Task goal » Only the lines below between the one holding "font-weight: 700 ->" and the one holding "Md Choukri, Le", inclusive, are to be reproduced word for word; the pictures are to be left out.

Records for processing »
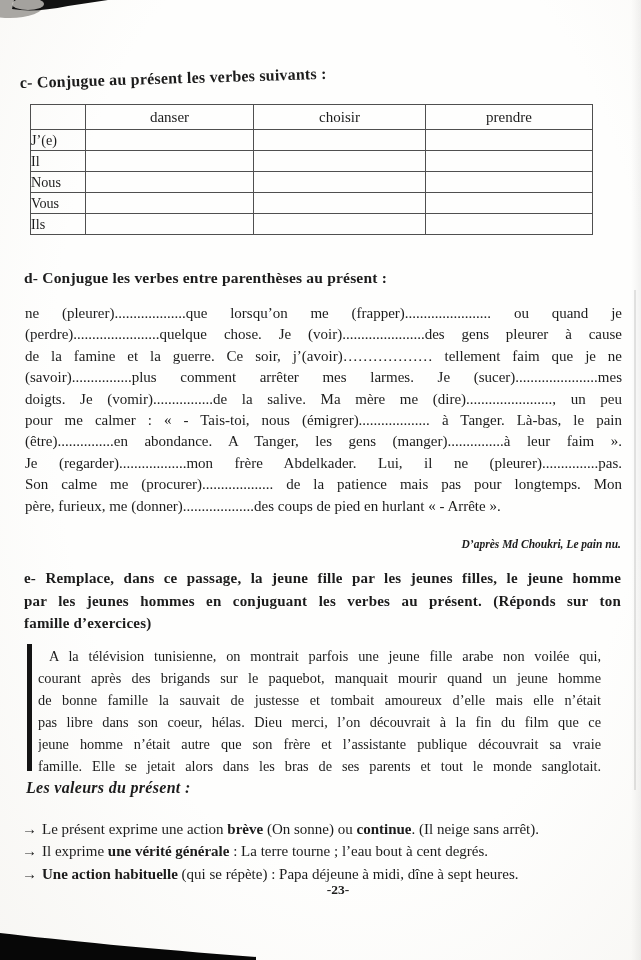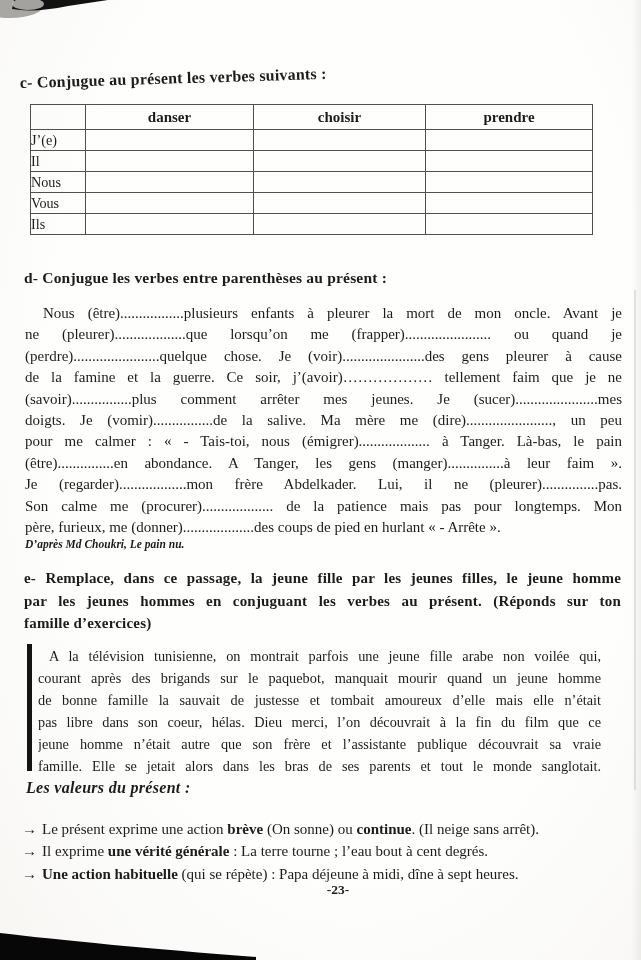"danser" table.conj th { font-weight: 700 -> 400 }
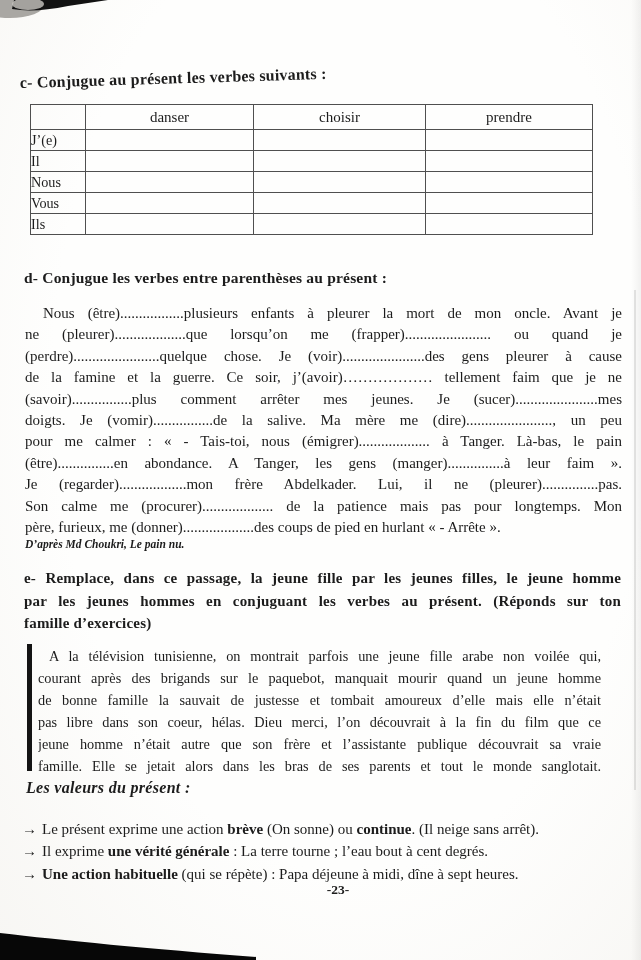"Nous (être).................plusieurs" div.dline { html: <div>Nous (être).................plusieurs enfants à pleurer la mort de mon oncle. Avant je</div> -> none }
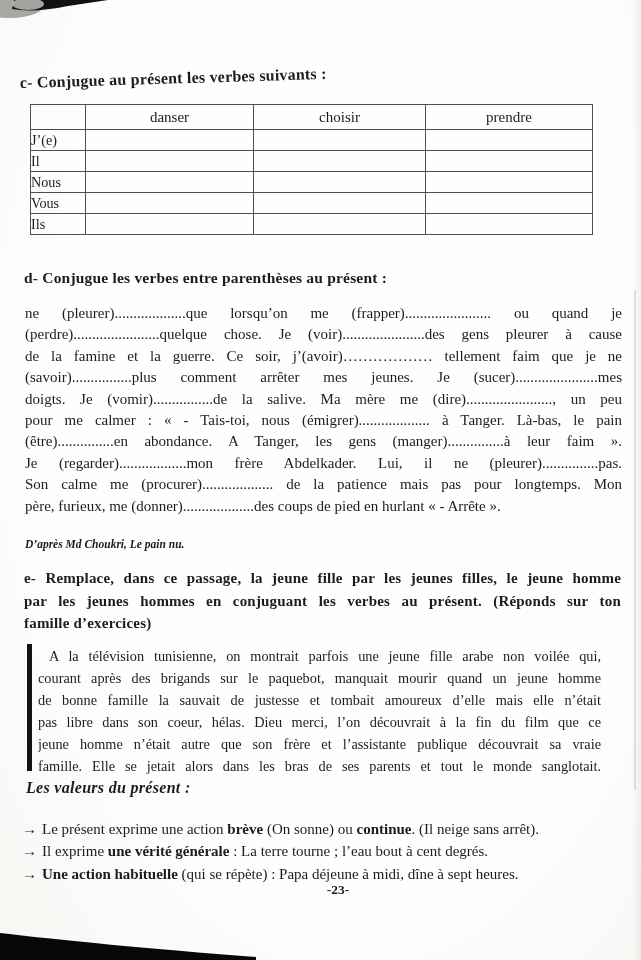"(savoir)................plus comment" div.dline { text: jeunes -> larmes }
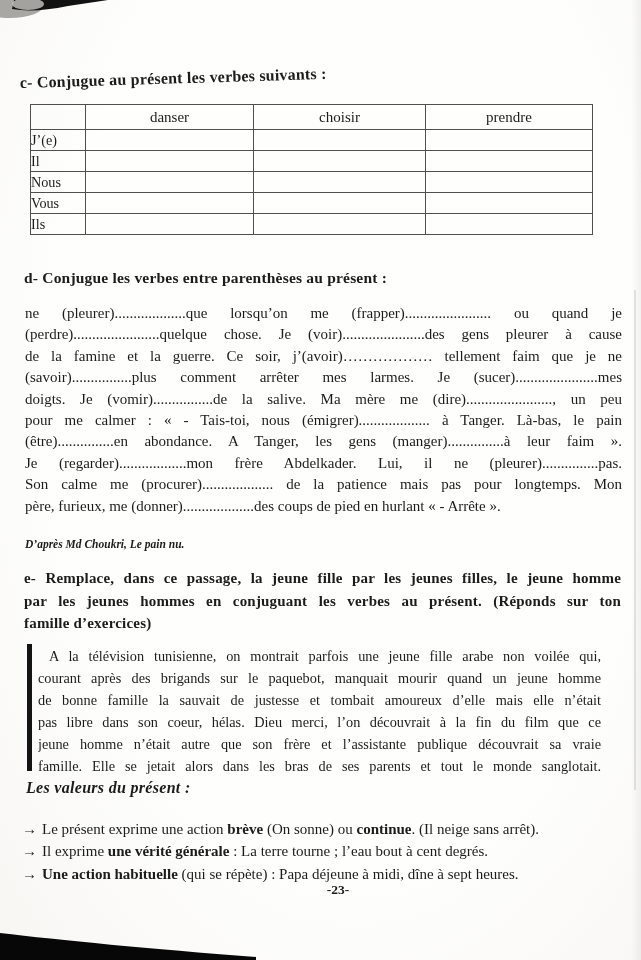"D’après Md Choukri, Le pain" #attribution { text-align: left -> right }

==

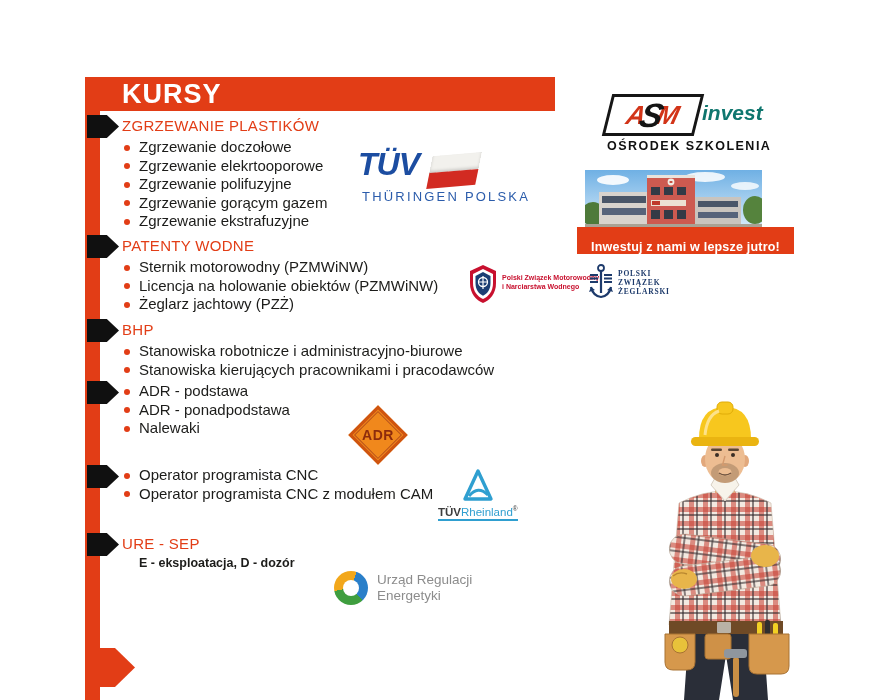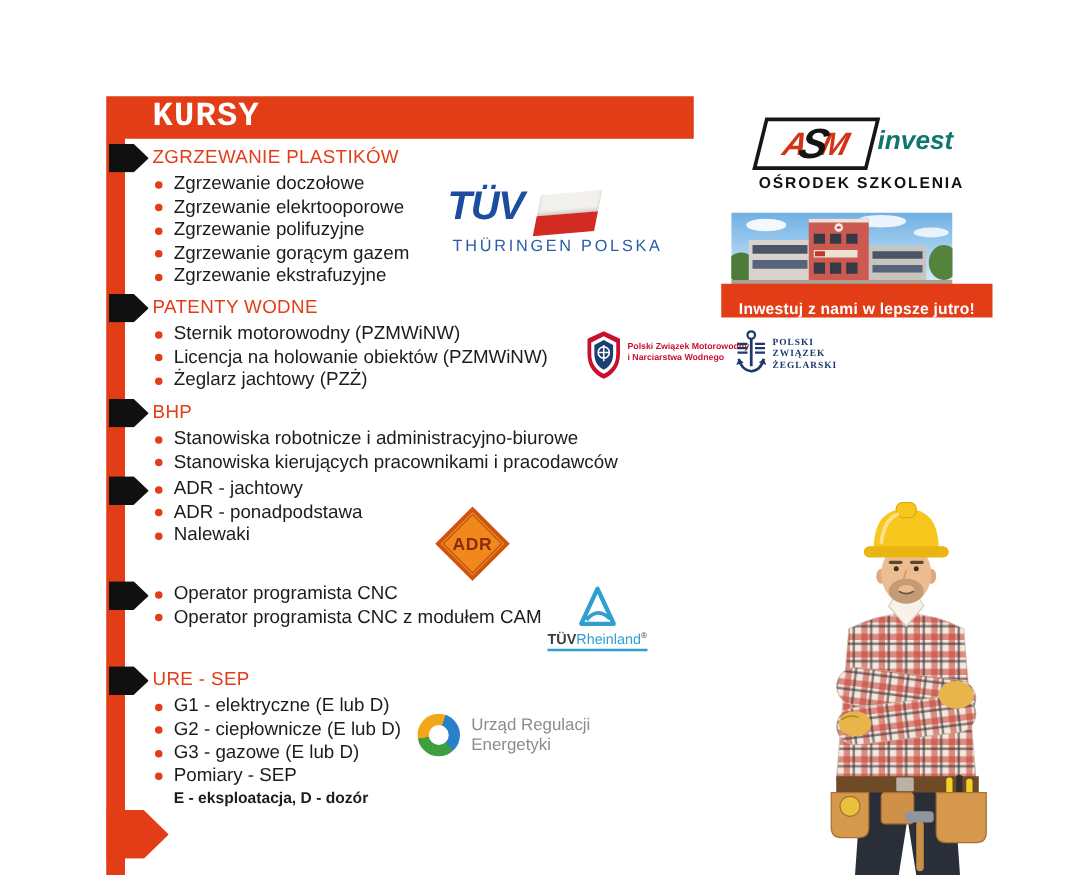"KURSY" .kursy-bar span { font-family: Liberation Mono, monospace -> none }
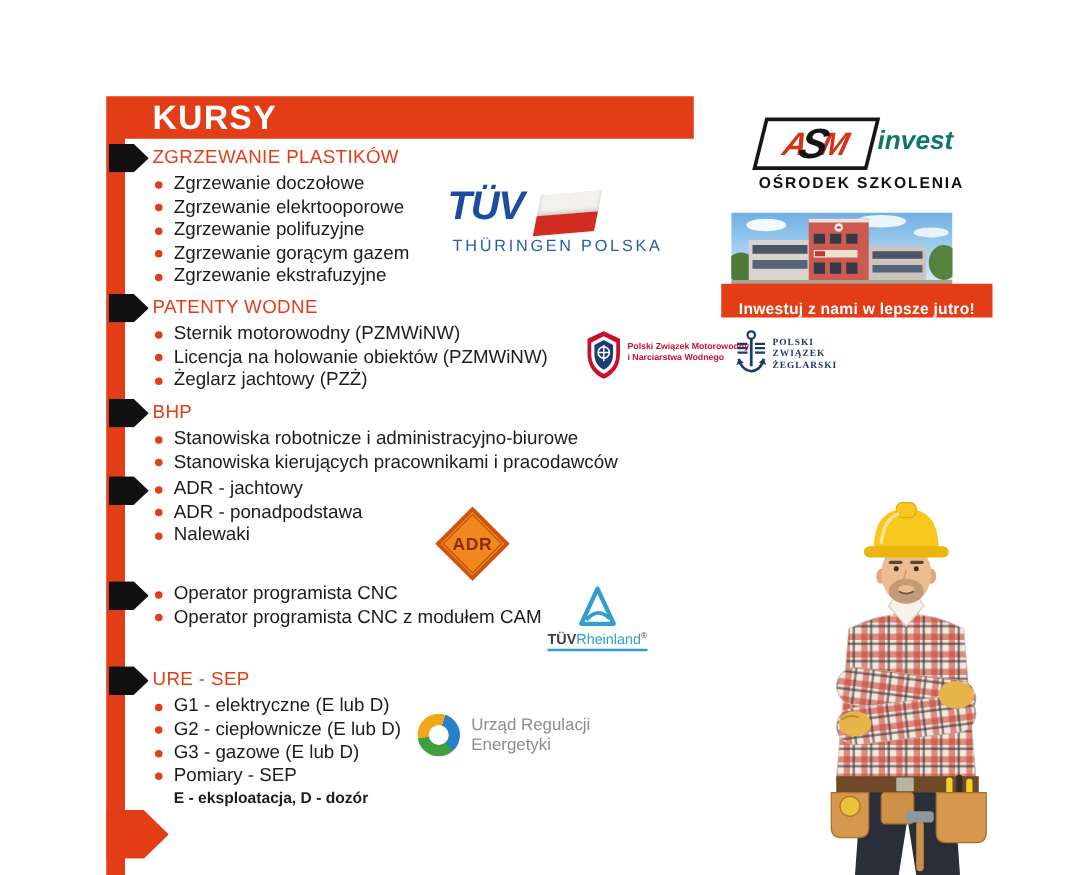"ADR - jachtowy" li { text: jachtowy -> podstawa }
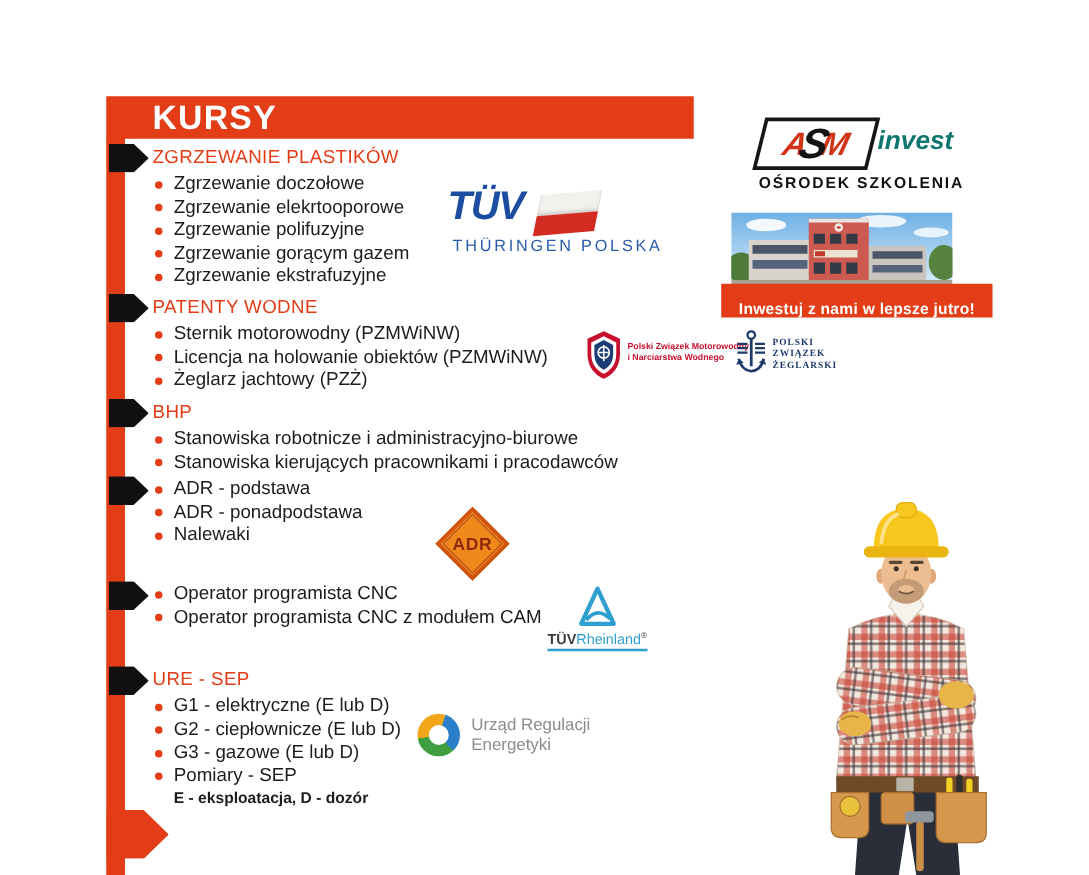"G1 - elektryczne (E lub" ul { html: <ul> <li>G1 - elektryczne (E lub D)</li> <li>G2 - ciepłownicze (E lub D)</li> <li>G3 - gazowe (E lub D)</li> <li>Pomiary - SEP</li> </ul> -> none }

Result below »
"danser" table.conj th { font-weight: 700 -> 400 }
"Nous (être).................plusieurs" div.dline { html: <div>Nous (être).................plusieurs enfants à pleurer la mort de mon oncle. Avant je</div> -> none }
"(savoir)................plus comment" div.dline { text: jeunes -> larmes }
"D’après Md Choukri, Le pain" #attribution { text-align: left -> right }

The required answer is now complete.